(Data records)
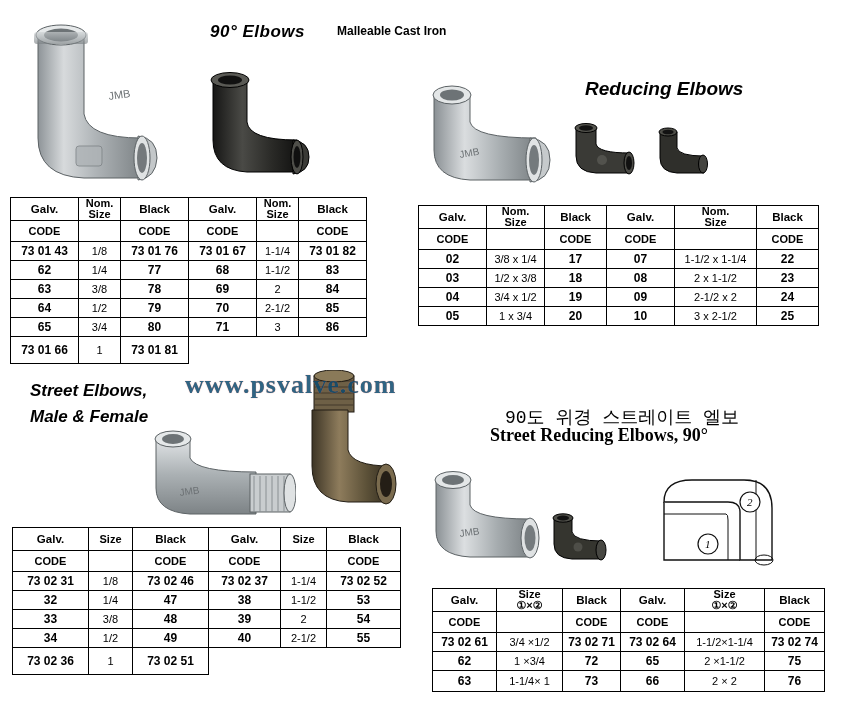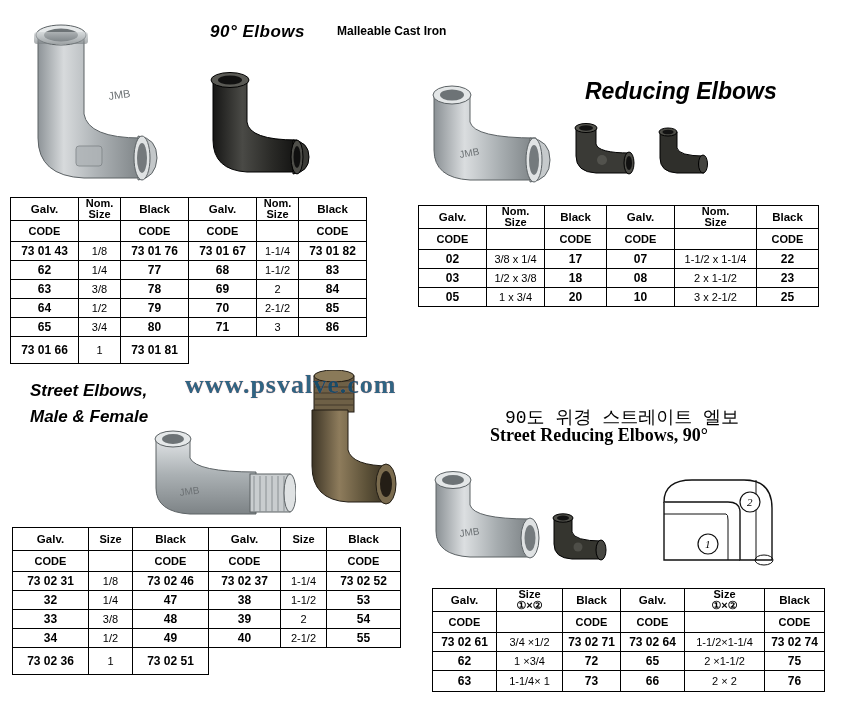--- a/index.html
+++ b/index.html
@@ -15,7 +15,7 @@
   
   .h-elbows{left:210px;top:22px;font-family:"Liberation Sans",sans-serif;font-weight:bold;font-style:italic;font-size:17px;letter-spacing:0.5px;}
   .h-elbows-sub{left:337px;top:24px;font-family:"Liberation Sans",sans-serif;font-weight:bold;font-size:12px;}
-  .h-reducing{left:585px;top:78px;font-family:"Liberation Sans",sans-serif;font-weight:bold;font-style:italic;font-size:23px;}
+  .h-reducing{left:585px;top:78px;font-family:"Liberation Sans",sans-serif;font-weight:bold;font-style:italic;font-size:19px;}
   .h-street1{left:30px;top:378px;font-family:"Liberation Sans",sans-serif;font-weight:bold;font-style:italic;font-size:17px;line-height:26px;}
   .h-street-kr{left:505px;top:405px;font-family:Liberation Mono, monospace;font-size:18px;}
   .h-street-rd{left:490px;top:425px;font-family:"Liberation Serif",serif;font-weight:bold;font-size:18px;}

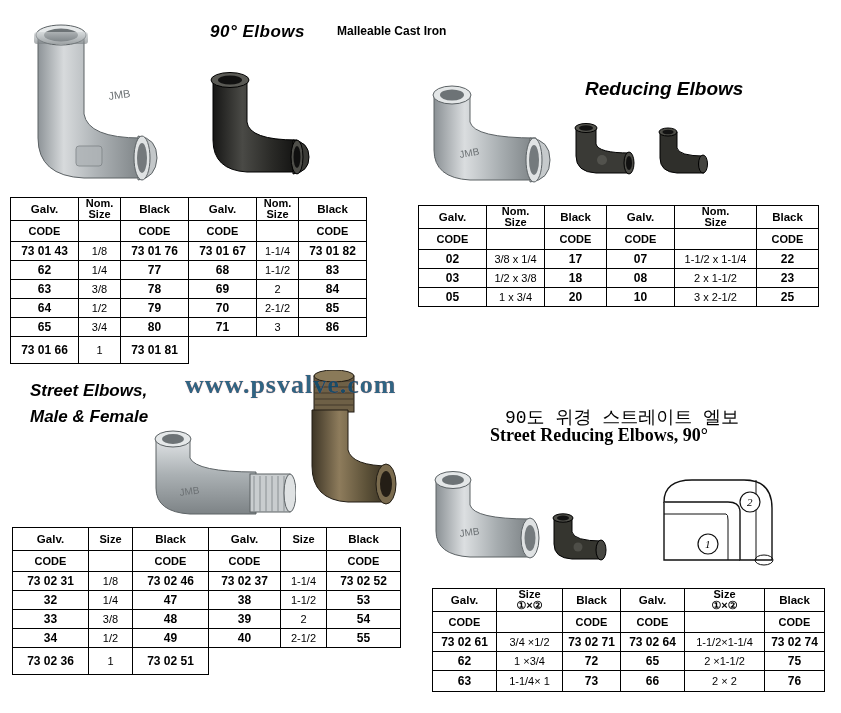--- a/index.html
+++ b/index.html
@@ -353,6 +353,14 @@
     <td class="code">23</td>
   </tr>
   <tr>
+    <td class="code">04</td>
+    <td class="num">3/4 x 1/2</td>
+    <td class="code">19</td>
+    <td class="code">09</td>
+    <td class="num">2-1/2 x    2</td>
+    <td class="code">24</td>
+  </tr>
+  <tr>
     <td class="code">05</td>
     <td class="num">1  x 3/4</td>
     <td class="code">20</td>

ABOUT THIS TASK
Reply with one number, the count of lines in the entries that hold the string "sans".

TASK SOLUTION
5